Pilsners dominate Americans’ perceptions of Czech beer, but the Central European country has a dark, beery secret. The second most popular beer in the Czech Republic is near-black tmavé pivo, or “dark beer,” a brewing style that actually predates pilsner – and is widely popular in Czech taverns.
At Prague’s oldest brewery, U Fleků, founded in 1499, you’re only going to drink tmavé pivo with your goulash. U Fleků doesn’t brew any other kind of beer. Czech dark lagers have the complexity of Bavarian Dunkels with the smooth dark color of Schwarzbiers.
pFriem’s Czech dark lager combines traditional floor malted pilsner and dark malts with debittered roast malt. Perle, Czech Saaz and Tettnang hops balance the malts and lend to a truly beautiful bouquet!

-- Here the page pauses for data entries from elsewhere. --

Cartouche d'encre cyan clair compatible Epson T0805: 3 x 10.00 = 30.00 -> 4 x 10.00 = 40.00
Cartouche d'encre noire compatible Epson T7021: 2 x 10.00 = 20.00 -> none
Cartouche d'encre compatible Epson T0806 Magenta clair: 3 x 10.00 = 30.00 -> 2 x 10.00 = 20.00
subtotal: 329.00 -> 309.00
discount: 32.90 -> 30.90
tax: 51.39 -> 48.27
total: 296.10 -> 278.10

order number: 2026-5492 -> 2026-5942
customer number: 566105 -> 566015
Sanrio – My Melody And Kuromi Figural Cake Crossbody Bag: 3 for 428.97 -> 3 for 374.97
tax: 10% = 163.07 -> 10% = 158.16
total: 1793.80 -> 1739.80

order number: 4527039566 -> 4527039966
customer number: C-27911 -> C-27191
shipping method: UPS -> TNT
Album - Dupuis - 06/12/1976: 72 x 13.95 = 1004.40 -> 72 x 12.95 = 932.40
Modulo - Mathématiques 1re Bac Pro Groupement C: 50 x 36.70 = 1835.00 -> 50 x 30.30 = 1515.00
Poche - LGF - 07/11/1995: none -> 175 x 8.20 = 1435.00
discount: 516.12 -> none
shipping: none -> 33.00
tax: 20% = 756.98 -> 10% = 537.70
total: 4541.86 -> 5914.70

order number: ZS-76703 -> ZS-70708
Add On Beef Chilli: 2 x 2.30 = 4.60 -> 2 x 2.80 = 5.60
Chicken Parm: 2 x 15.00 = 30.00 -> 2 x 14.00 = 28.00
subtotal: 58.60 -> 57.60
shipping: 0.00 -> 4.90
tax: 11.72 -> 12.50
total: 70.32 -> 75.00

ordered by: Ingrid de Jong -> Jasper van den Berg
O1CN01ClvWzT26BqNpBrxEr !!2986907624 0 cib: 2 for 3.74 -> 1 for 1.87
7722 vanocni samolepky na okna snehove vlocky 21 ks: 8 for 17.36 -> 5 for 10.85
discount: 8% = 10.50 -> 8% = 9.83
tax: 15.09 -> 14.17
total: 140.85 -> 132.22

Burnt umber with dazzling ruby red hues, topped with a dense khaki foam. Full aromas of toasted bread, toffee, dates, and raison burst from the glass. Silky smooth flavors of milk chocolate, anise, and caramel deluge the taste buds. Finishes with a kiss of roasted malt and toffee.
With just hint of roastiness, a good amount of complexity, and a well-balanced malt sweetness, tmavé pivo goes extremely well with traditional Czech recipes like goulash or svíčkova na smetaně, a roast beef tenderloin in a root-vegetable-scented cream sauce.